EXERCISE: While you copy the lines below, skip the pictures and keep the rest exact.
━━━━━━━━━━
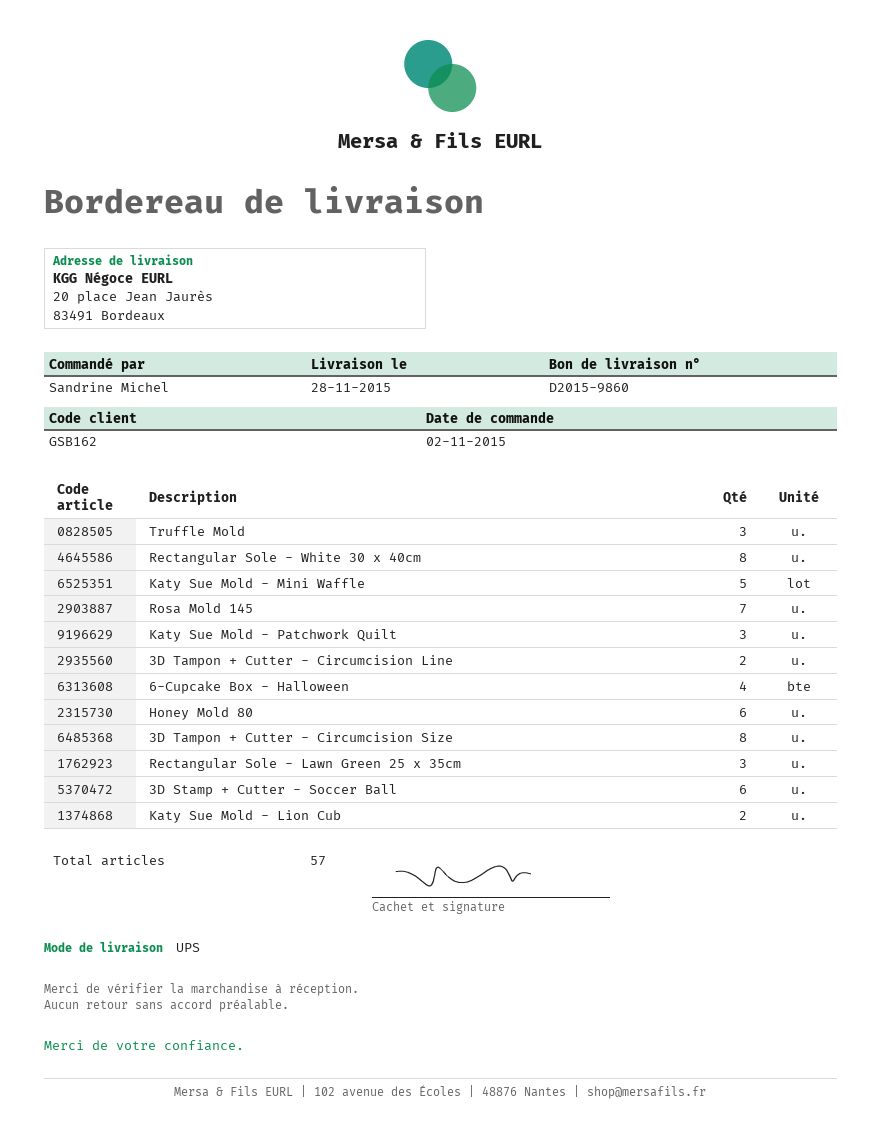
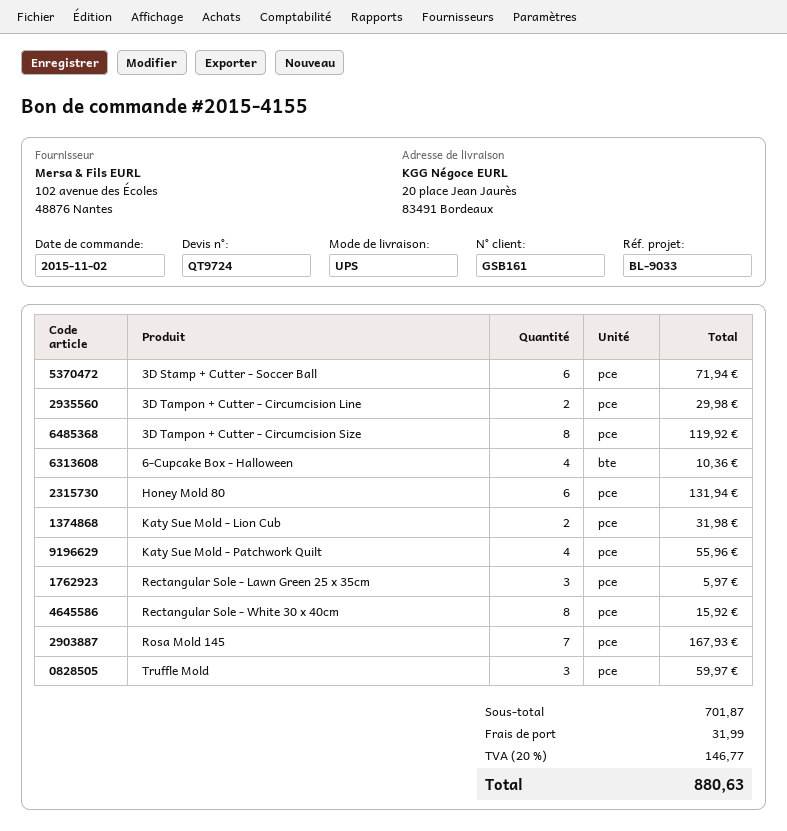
customer number: GSB162 -> GSB161
Katy Sue Mold - Mini Waffle: 5 -> none
Katy Sue Mold - Patchwork Quilt: 3 -> 4

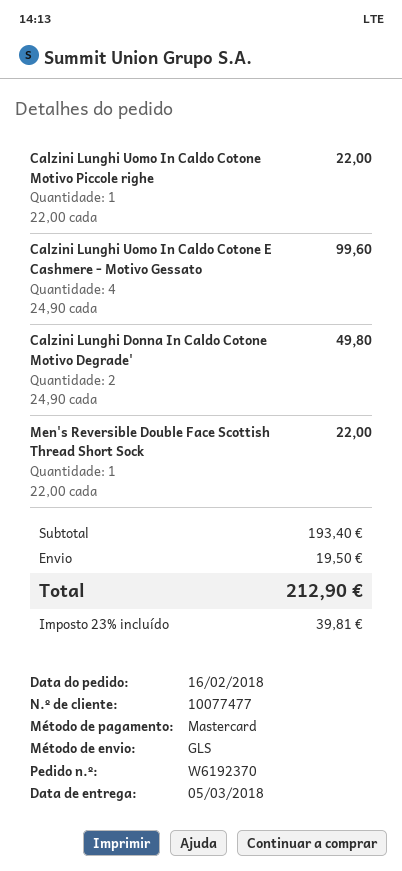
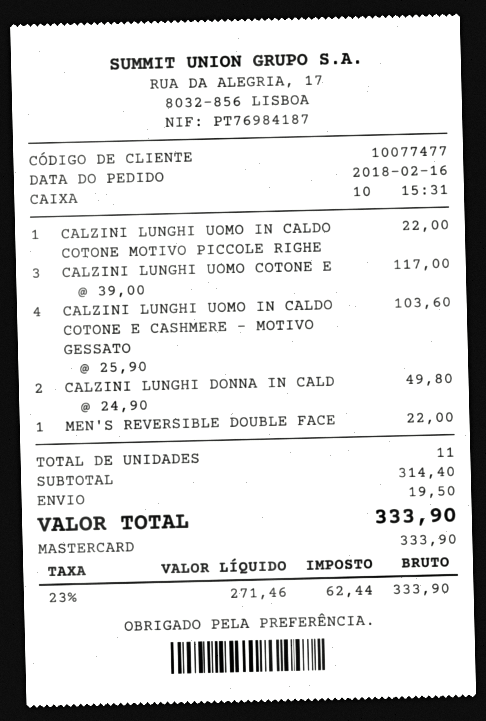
Calzini Lunghi Uomo In Caldo Cotone E Cashmere - Motivo Gessato: 4 x 24.90 = 99.60 -> 4 x 25.90 = 103.60
CALZINI LUNGHI UOMO COTONE E: none -> 3 x 39.00 = 117.00
subtotal: 193.40 -> 314.40
tax: 23% = 39.81 -> 23% = 62.44
total: 212.90 -> 333.90

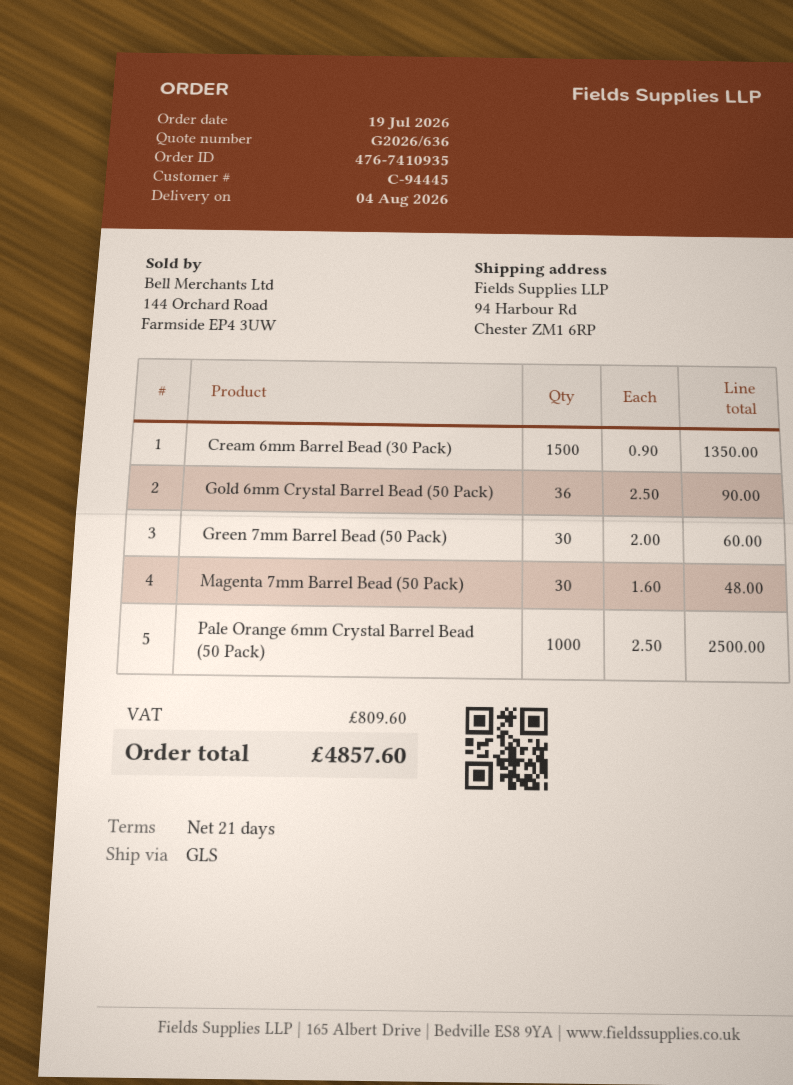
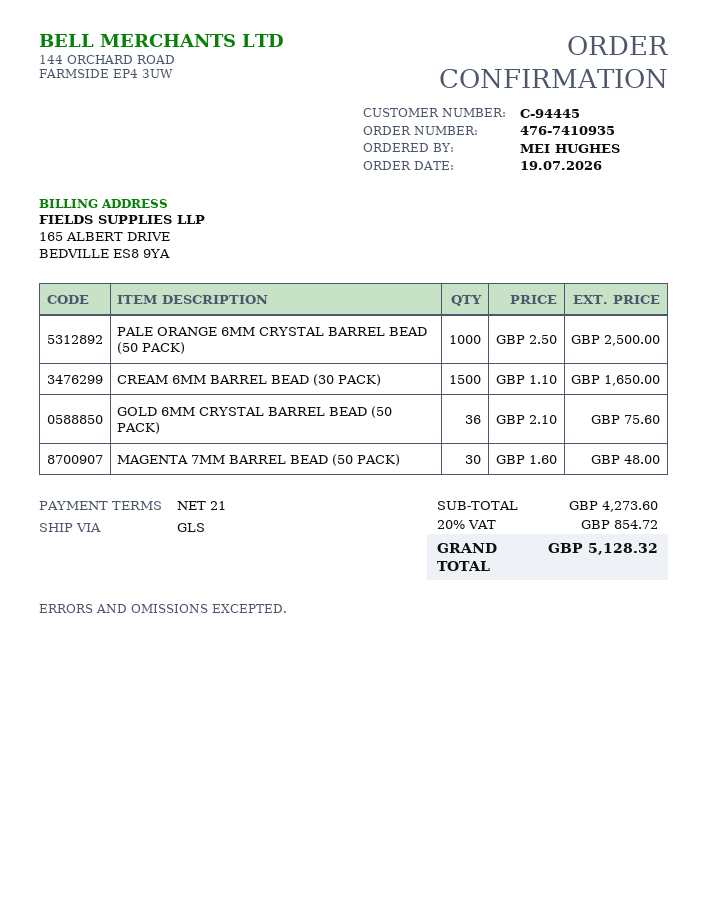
Cream 6mm Barrel Bead (30 Pack): 1500 x 0.90 = 1350.00 -> 1500 x 1.10 = 1650.00
Gold 6mm Crystal Barrel Bead (50 Pack): 36 x 2.50 = 90.00 -> 36 x 2.10 = 75.60
Green 7mm Barrel Bead (50 Pack): 30 x 2.00 = 60.00 -> none
tax: 809.60 -> 854.72
total: 4857.60 -> 5128.32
━━━━━━━━━━
FINISHED EXERCISE:
customer number: GSB162 -> GSB161
Katy Sue Mold - Mini Waffle: 5 -> none
Katy Sue Mold - Patchwork Quilt: 3 -> 4

Calzini Lunghi Uomo In Caldo Cotone E Cashmere - Motivo Gessato: 4 x 24.90 = 99.60 -> 4 x 25.90 = 103.60
CALZINI LUNGHI UOMO COTONE E: none -> 3 x 39.00 = 117.00
subtotal: 193.40 -> 314.40
tax: 23% = 39.81 -> 23% = 62.44
total: 212.90 -> 333.90

Cream 6mm Barrel Bead (30 Pack): 1500 x 0.90 = 1350.00 -> 1500 x 1.10 = 1650.00
Gold 6mm Crystal Barrel Bead (50 Pack): 36 x 2.50 = 90.00 -> 36 x 2.10 = 75.60
Green 7mm Barrel Bead (50 Pack): 30 x 2.00 = 60.00 -> none
tax: 809.60 -> 854.72
total: 4857.60 -> 5128.32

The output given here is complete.